### EXERCISE
Output only the lines of the entries that follow, starting at the one with "is more likely to break." and running down to the one with "Don’t fetch untrusted", both included and unchanged.

Before and after images:
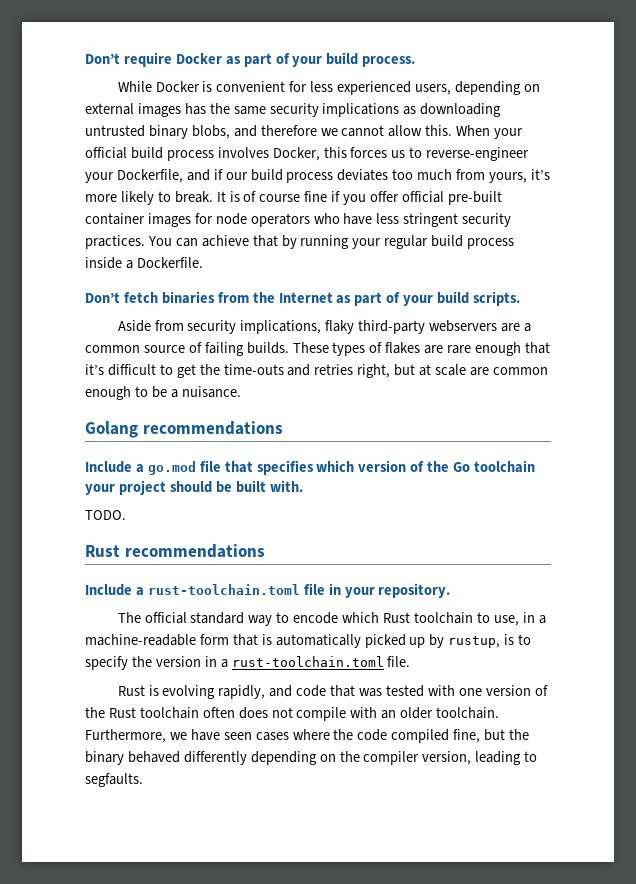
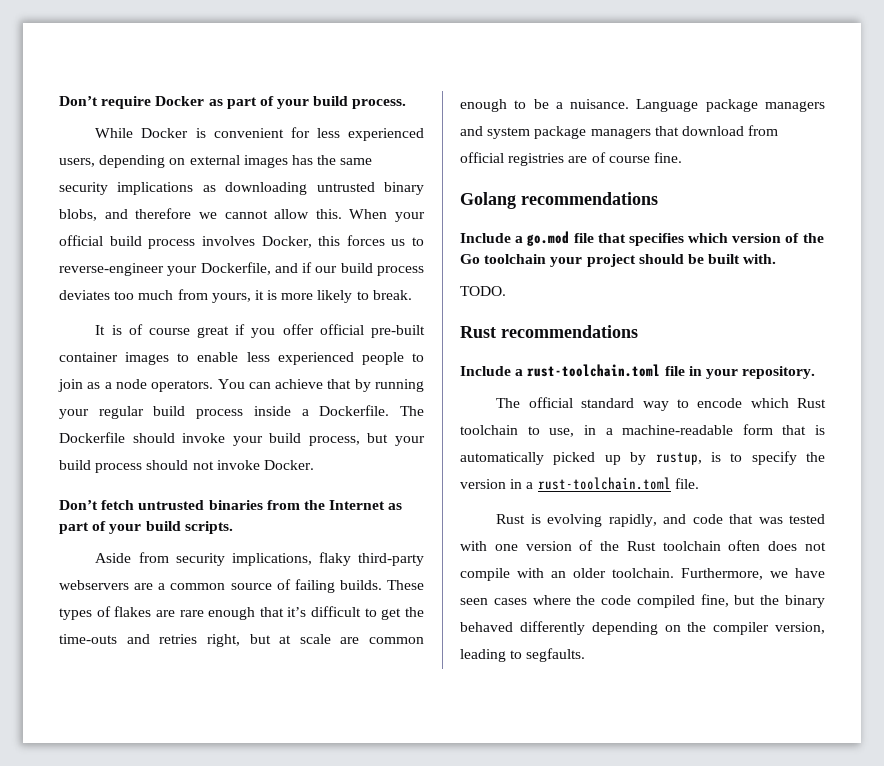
- When your official build process involves Docker, this forces us to reverse-engineer your Dockerfile, and if our build process deviates too much from yours, it’s more likely to break. It is of course fine if you offer official pre-built container images for node operators who have less stringent security practices.
+ When your official build process involves Docker, this forces us to reverse-engineer your Dockerfile, and if our build process deviates too much from yours, it is more likely to break.
+ It is of course great if you offer official pre-built container images to enable less experienced people to join as a node operators.
+ The Dockerfile should invoke your build process, but your build process should not invoke Docker.
- Don’t fetch binaries from the Internet as part of your build scripts.
+ Don’t fetch untrusted binaries from the Internet as part of your build scripts.
+ Language package managers and system package managers that download from official registries are of course fine.

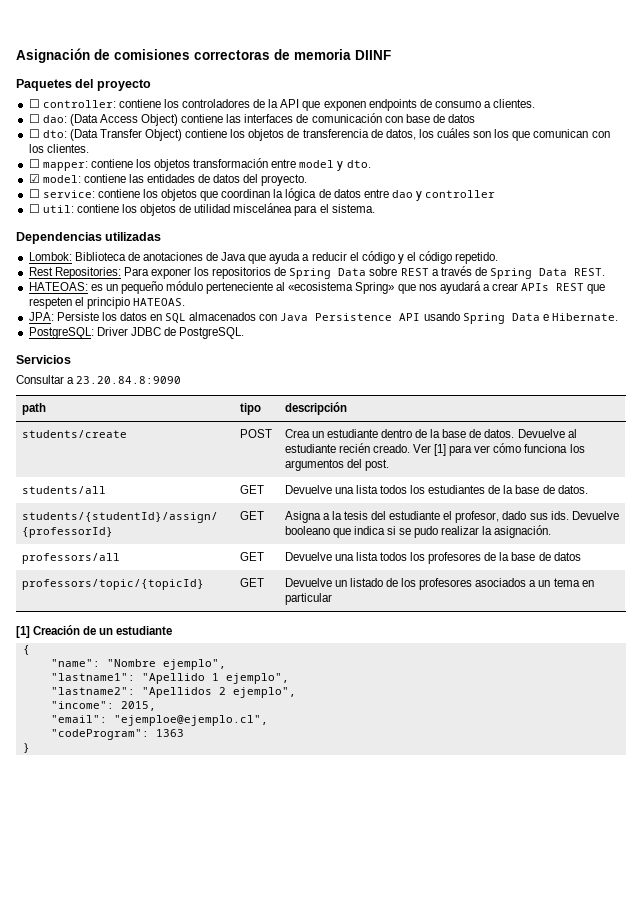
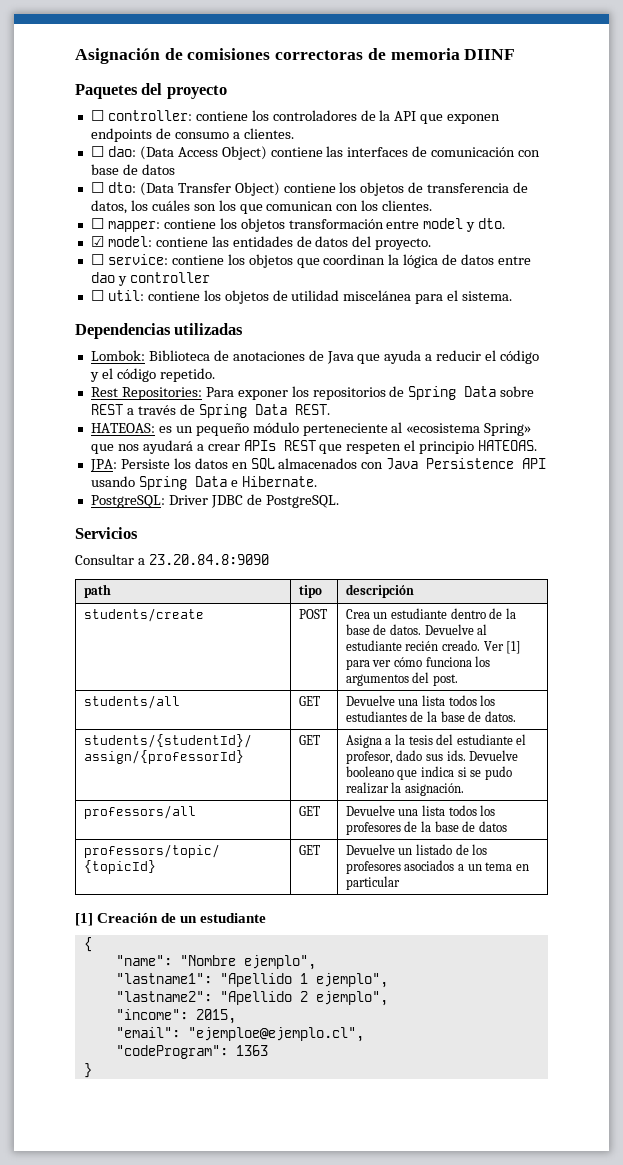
- "lastname2": "Apellidos 2 ejemplo",
+ "lastname2": "Apellido 2 ejemplo",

### FINAL ANSWER
+ When your official build process involves Docker, this forces us to reverse-engineer your Dockerfile, and if our build process deviates too much from yours, it is more likely to break.
+ It is of course great if you offer official pre-built container images to enable less experienced people to join as a node operators.
+ The Dockerfile should invoke your build process, but your build process should not invoke Docker.
- Don’t fetch binaries from the Internet as part of your build scripts.
+ Don’t fetch untrusted binaries from the Internet as part of your build scripts.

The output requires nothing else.